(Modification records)

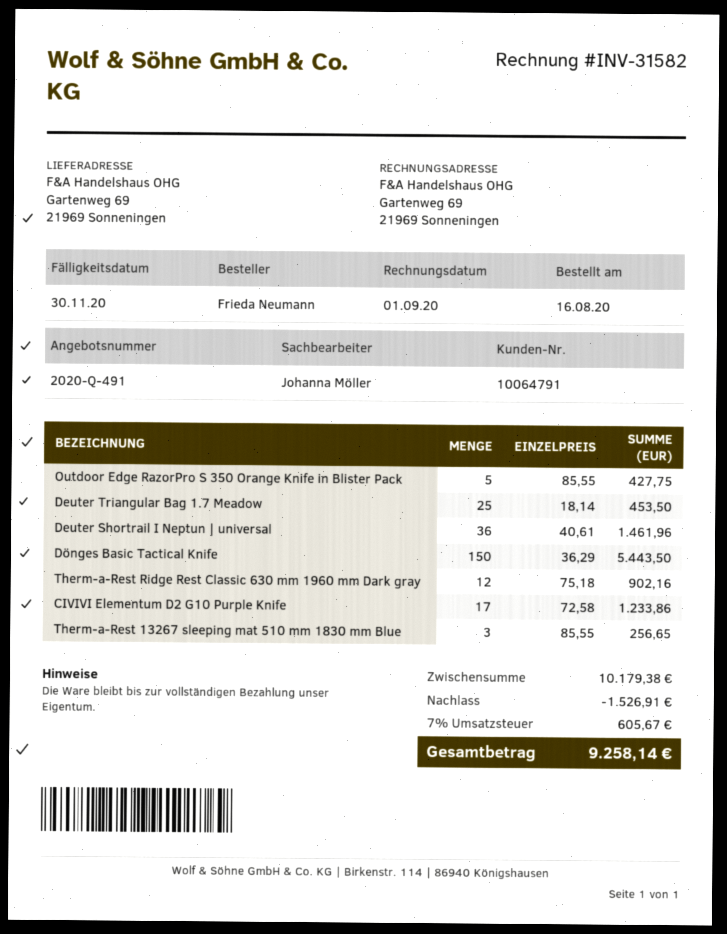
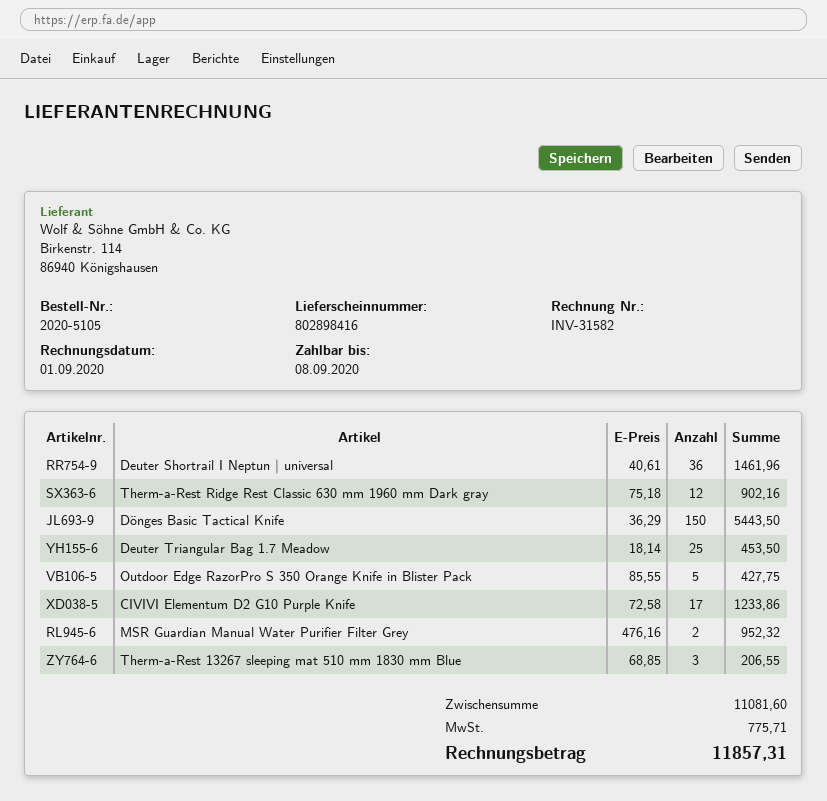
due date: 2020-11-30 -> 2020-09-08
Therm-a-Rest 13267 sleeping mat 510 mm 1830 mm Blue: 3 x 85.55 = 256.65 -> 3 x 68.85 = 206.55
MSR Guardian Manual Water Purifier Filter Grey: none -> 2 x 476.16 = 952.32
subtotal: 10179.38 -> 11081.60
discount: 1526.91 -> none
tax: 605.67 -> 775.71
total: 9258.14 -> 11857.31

-- Task to complete --
Copy down each line in the entries that has the word "none".

-- Task result --
MSR Guardian Manual Water Purifier Filter Grey: none -> 2 x 476.16 = 952.32
discount: 1526.91 -> none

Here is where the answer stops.